(1.) By this Letters Patent Appeal the Petitioners, employees of the respondent, have impugned the judgment and order dated 3rd March, 2006 passed by the learned Single Judge of this Court in Writ Petition No. 5845 of 1999 which came to be filed by the respondent employer challenging the decision of the Industrial Court, Pune in Complaint (ULP) No. 70 of 1999 holding that the employer had committed unfair labour practices under Item 9 of Schedule IV of the Maharashtra Recognition of Trade Unions and Prevention of Unfair Labour Practices Act, 1971 (hereinafer referred to as the MRTU & PULP Act, 1971) thereby directing the employer to continue the respondents employees 1 to 40 in their services and to pay each of the respondents Rs. 1000/- towards compensation and a further sum of Rs. 1000/- each towards cost. The Industrial Court, inter alia, held that Petitioner and the Respondent No. 2 were functionally integrated and together employed more than 100 employees and, therefore, the provisions of Chapter VB of the Industrial Disputes Act, 1947 were applicable and as the Petitioner has failed to obtain permission of the appropriate government, it has committed unfair labour practice under Item 9 of Schedule IV of the MRTU & PULP Act, 1971.
(2.) The complainant employees had filed a complaint against the respondent employer, namely, Shekoba Auto Private Limited and Neotronics (P) Ltd., It was their case that the respondent employers have two units registered under the Factories Act, 1948 located in the same building.
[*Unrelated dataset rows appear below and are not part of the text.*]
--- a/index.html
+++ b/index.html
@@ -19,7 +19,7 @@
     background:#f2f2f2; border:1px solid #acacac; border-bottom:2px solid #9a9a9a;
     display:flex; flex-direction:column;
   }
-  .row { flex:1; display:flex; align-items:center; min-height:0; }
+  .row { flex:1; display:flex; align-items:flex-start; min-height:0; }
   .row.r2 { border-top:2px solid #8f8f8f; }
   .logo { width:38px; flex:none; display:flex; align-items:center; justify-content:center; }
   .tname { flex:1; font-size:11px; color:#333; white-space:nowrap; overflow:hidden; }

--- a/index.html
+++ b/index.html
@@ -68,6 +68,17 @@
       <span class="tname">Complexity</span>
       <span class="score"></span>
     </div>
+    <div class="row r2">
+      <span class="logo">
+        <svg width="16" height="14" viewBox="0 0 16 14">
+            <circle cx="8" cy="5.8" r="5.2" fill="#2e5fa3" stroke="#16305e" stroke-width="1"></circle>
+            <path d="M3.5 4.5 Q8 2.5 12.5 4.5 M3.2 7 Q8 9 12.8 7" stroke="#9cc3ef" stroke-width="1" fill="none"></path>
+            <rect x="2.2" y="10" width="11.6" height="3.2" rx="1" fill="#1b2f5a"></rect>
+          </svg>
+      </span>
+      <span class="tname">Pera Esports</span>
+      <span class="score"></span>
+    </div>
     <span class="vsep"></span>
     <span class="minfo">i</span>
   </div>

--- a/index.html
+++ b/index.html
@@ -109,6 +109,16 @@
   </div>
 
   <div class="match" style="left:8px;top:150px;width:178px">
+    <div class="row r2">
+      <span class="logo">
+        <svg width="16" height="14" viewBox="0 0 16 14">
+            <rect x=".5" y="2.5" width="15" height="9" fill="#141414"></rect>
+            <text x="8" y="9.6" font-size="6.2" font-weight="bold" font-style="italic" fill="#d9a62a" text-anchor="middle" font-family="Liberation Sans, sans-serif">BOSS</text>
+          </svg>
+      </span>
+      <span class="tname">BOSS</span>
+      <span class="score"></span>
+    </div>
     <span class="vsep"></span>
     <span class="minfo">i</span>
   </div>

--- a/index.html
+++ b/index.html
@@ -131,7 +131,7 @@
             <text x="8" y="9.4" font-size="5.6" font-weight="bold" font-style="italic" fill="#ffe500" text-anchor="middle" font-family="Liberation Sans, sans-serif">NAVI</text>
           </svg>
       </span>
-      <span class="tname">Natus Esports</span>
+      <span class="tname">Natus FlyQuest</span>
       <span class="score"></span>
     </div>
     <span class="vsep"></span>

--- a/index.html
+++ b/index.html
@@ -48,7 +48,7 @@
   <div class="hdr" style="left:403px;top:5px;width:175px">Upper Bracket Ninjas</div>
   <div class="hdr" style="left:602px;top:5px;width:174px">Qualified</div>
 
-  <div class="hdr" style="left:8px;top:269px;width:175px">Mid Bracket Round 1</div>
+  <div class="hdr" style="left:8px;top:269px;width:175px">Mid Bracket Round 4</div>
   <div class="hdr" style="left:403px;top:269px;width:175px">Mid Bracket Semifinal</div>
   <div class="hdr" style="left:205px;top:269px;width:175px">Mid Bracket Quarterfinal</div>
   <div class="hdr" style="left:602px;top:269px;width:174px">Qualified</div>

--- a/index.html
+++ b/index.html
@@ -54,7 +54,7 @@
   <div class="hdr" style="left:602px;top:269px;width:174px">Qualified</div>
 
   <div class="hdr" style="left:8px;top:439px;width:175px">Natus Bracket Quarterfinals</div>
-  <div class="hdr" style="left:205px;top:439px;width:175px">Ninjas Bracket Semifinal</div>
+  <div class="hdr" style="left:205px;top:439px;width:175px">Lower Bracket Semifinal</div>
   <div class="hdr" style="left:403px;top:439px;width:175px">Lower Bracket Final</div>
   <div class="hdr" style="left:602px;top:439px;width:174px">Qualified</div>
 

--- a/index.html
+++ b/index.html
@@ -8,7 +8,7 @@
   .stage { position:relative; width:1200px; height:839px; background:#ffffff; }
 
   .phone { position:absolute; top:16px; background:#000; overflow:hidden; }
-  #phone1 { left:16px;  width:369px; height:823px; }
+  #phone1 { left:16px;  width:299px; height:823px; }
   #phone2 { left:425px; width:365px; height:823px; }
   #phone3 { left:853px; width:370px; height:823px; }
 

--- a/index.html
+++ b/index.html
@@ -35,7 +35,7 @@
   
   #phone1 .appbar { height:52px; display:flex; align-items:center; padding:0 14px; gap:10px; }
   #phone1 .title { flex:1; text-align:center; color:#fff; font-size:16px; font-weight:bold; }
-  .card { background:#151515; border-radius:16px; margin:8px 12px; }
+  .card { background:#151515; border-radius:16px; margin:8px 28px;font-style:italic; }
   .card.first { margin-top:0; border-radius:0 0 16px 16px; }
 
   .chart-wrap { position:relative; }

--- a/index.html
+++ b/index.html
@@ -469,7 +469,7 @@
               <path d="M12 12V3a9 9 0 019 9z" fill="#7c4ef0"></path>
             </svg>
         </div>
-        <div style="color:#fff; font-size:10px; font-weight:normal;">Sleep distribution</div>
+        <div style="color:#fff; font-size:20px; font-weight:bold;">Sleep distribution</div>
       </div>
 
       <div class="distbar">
Originally, the employer of the complainant employees had a manufacturing unit known as Electro Components Company in the same premises. It is somewhere on or about 24th September, 1978 the said M/s. Electro Components Company got bifurcated in two units and informed the employees that their services stood transferred to another unit with effect from 1st November, 1978 on the same terms and conditions without break. It is their case that Auto Components Company was changed to Shekoba Auto (P) Ltd., and the name of Electro Components Company was changed to Neotronics (P) Ltd., i.e., the original respondent no. 2 and the employees of Electro Components Company were absorbed in these two companies. According to the complainant employees both respondent nos. 1 and 2 are very closely knit units and their production is interchangeable and the employees of respondent nos. 1 and 2 are frequently asked to work in each other's factory and the wages are adjusted in their books. It is also their case that the sales and purchases are common. The directors are also common and there is one recognised union in both the respondents i.e. Sarva Shramik Sanghatana and that the negotiations and settlements for employees of both the units are held in common meeting though separate settlements are signed and, therefore, according to the complainant employees there is functional integrality between the respondent no. 1 and 2. It is their case that respondent no. 1 employs 40 employees and 4 staff whereas the respondent no. 2 employs 69 employees. Both of them taken together are more than 100 employees and, therefore, the provisions of Chapter VB of the Industrial Disputes Act, 1947 (hereinafter referred to as the I.D. Act) are applicable. The respondent no. 1 i.e. Shekoba Auto (P) Ltd., issued a letter dated 17th March, 1999 to all the complainant employees retrenching the complainants from 21st march, 1999 and this led to the challenge of their retrenchment by filing a complaint of unfair labour practice under Item 9 of Schedule IV of the MRTU & PULP Act, 1971.
(3.) It was the case of the complainant employees that the reasons for retrenchment are patently false, the calculation of compensation, service are also incorrect. No seniority list was displayed seven days prior to retrenchment so also no permission to retrench the employees under Section 25-N of the Industrial Disputes Act, 1947 was obtained. Hence there is noncompliance of the provisions of Sections 25-F, 25-G and 25-N of the Industrial Disputes Act, 1947 and consequently there is unfair labour practice under Item 9 of Schedule IV of the MRTU & PULP Act, 1971. According to the complainant employees, respondent no. 1 has sent a letter to the complainants on 19th March 1999 stating that they are stopping production and, therefore, their action is not bonafide and it is apprehended that respondent no. 1 wants to get rid of the senior employees and re-start production with the help of new recruits. Therefore, the proposed retrenchment is malafide. It was also their case that the respondent no. 1 has opened another unit at Hubli manufacturing the same product and they want to shift their assets to Hubli which also shows malafides on their part. Therefore, they sought a relief in the nature of declaration that the respondent nos. 1 and 2 have engaged in unfair labour practices and that they may be directed not to give effect to the notice of retrenchment issued to the complainant employees and continue to employ them.